• _TASK DESCRIPTION_:
Please show every line from the entries that carries the word "brand".

-------- MATERIAL TO PROCESS --------

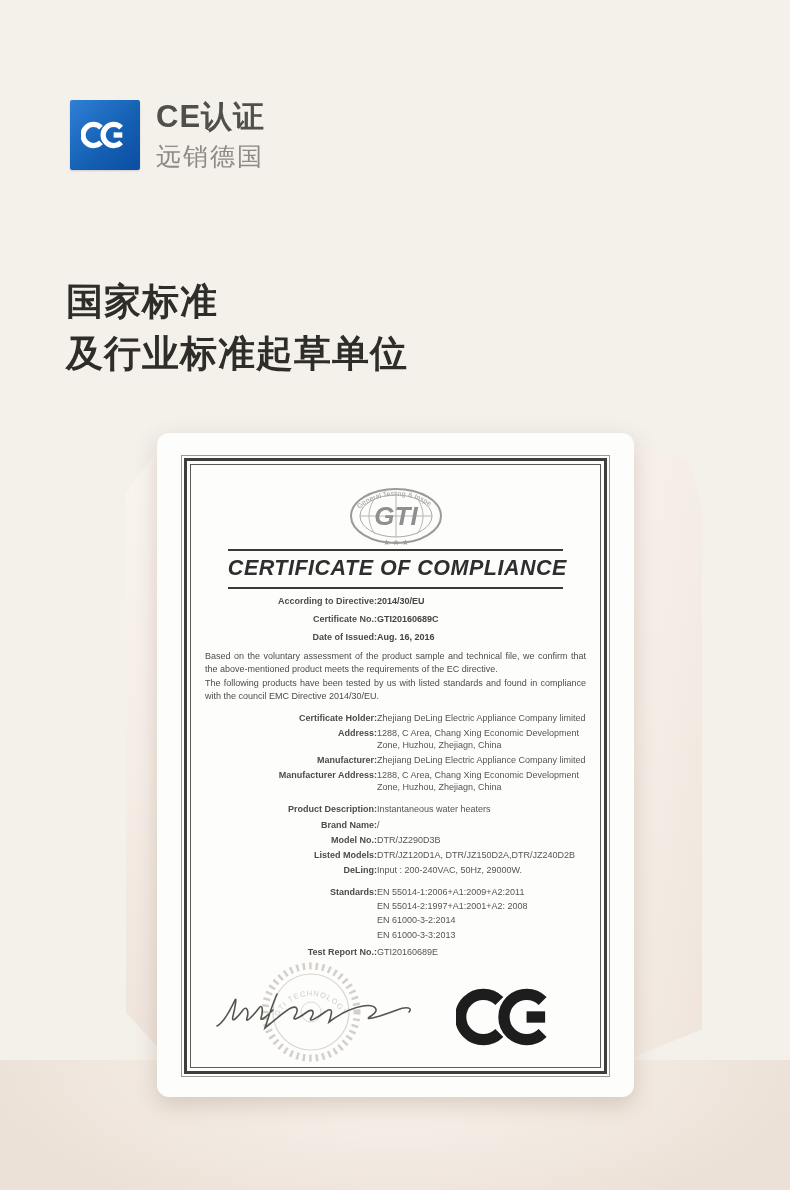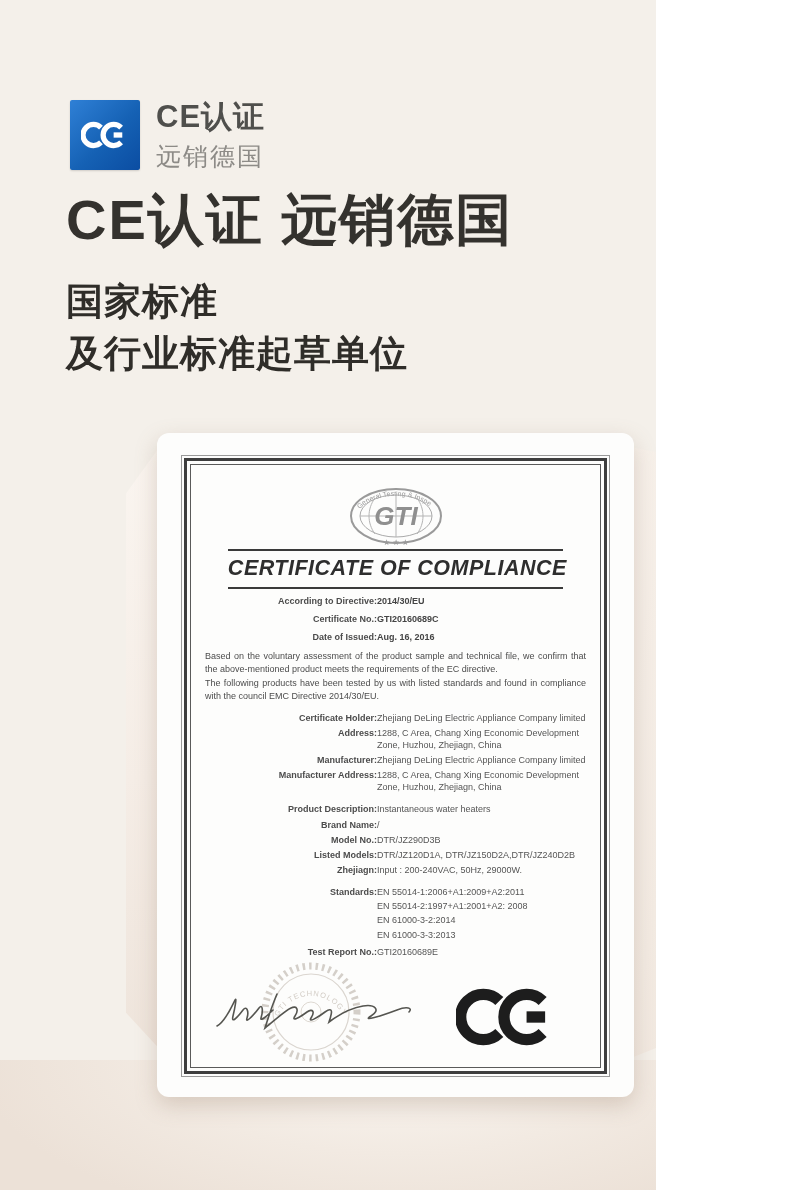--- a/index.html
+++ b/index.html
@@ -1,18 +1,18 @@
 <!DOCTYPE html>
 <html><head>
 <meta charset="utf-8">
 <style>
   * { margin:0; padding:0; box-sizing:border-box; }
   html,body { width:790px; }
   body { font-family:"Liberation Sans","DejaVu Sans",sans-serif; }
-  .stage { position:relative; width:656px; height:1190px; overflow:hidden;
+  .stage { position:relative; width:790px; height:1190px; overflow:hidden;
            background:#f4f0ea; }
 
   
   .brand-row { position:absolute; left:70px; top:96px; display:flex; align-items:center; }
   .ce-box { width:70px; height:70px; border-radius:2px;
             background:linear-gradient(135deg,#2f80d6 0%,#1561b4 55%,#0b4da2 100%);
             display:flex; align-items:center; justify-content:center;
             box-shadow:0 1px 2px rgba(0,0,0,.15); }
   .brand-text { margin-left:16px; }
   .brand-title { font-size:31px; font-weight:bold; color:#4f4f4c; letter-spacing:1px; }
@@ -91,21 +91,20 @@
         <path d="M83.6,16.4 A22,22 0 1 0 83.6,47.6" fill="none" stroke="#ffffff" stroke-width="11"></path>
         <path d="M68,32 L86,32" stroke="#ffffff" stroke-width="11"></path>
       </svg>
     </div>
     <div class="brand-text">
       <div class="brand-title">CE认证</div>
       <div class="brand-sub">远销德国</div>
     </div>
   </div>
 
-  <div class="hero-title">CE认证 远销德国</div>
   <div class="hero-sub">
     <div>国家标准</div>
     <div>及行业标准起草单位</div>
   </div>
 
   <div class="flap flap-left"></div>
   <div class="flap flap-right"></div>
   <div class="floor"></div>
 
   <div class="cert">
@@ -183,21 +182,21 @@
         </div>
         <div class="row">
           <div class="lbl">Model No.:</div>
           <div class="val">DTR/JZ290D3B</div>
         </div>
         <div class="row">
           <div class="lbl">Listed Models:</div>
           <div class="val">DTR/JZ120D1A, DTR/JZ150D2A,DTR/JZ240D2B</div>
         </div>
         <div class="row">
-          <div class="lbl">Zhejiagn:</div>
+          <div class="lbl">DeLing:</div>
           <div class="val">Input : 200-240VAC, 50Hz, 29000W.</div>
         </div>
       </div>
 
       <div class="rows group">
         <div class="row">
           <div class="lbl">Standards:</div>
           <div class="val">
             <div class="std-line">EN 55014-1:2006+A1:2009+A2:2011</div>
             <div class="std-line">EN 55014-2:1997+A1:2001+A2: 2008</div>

--------
-------- MATERIAL TO PROCESS --------

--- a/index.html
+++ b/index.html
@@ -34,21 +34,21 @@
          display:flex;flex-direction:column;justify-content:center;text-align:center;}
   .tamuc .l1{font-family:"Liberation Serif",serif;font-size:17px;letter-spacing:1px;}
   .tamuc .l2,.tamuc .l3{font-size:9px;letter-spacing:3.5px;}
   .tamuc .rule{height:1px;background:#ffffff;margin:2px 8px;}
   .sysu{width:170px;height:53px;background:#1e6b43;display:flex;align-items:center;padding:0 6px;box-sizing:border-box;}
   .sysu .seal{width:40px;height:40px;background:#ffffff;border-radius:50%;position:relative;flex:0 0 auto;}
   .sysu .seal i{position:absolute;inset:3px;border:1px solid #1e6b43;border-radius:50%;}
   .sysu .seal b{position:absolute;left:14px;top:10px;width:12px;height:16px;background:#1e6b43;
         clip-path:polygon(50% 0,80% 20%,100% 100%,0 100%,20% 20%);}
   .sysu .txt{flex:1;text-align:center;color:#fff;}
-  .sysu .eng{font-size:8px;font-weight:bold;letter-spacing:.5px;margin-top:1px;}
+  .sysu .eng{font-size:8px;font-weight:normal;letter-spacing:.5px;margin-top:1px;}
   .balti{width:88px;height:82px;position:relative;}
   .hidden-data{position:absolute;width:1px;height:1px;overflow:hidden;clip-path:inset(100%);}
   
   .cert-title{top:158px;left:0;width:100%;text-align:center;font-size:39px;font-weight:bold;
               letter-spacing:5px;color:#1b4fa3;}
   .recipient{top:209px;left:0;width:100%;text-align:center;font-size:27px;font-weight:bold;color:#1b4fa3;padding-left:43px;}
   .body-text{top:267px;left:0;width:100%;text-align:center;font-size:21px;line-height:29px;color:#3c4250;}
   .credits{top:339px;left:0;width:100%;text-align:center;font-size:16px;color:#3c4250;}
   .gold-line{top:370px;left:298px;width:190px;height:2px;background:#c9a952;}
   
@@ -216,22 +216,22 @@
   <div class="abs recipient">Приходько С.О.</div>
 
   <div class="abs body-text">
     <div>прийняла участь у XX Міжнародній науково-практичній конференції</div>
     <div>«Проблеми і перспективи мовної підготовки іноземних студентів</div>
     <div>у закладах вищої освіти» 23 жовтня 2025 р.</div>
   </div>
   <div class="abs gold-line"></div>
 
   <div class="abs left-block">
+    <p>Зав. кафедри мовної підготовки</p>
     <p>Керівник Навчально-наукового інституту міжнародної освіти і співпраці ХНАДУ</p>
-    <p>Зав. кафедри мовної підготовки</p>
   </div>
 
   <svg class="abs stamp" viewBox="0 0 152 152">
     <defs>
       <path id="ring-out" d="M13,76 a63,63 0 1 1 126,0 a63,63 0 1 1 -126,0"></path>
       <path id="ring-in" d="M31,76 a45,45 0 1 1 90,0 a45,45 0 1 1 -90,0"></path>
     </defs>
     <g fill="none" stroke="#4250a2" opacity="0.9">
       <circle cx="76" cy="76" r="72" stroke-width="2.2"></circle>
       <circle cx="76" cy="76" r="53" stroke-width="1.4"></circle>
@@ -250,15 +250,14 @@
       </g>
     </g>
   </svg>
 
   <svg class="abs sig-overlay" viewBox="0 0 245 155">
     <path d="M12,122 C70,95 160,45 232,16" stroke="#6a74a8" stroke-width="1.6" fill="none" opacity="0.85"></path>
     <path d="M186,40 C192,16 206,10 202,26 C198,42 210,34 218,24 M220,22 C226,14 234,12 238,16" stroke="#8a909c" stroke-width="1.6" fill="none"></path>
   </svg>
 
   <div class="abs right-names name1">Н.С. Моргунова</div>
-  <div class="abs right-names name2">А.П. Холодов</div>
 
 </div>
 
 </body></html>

--------
-------- MATERIAL TO PROCESS --------

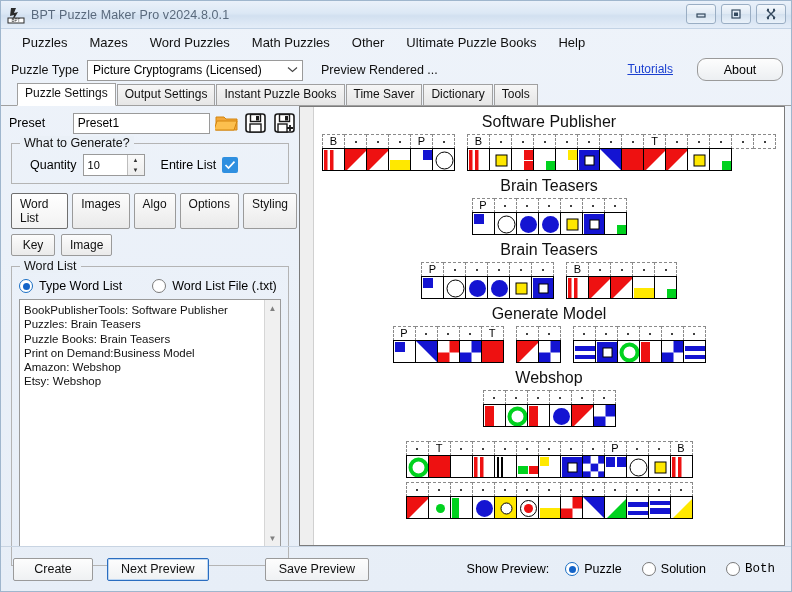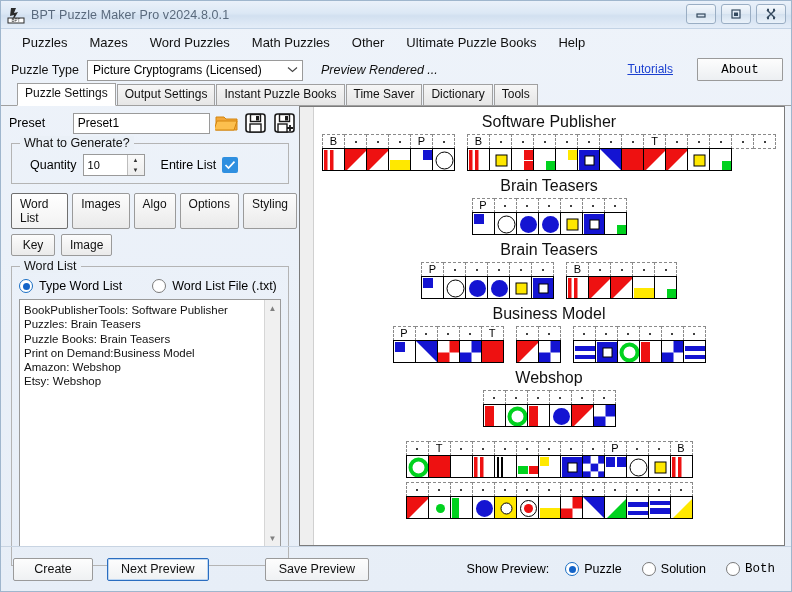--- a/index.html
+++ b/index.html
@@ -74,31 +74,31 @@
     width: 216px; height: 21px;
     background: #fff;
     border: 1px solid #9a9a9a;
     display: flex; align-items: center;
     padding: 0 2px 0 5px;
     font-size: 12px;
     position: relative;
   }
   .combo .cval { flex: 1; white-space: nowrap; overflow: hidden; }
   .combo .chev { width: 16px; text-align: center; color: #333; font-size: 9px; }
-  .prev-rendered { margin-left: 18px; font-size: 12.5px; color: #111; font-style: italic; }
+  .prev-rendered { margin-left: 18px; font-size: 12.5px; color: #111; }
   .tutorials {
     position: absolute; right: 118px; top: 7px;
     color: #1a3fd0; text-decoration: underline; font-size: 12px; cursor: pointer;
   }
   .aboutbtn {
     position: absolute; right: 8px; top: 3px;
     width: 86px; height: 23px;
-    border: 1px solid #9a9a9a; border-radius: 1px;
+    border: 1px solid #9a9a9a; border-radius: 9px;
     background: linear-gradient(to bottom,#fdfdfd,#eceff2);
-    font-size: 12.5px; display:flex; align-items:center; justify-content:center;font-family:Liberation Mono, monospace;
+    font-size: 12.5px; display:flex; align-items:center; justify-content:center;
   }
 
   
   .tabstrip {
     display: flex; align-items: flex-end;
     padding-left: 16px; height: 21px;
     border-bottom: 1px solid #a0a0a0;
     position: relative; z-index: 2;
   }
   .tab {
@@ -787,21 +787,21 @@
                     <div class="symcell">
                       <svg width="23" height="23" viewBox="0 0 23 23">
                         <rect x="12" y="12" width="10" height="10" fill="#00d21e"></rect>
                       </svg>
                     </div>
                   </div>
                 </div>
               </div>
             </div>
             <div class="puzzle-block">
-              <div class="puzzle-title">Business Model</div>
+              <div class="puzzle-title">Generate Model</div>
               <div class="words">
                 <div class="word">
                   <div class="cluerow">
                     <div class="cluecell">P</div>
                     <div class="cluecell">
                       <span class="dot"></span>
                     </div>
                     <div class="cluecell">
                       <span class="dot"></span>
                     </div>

--------

• _OUTPUT FOR THIS EXERCISE_:
   .brand-row { position:absolute; left:70px; top:96px; display:flex; align-items:center; }
   .brand-text { margin-left:16px; }
   .brand-title { font-size:31px; font-weight:bold; color:#4f4f4c; letter-spacing:1px; }
     <div class="brand-text">
       <div class="brand-title">CE认证</div>
       <div class="brand-sub">远销德国</div>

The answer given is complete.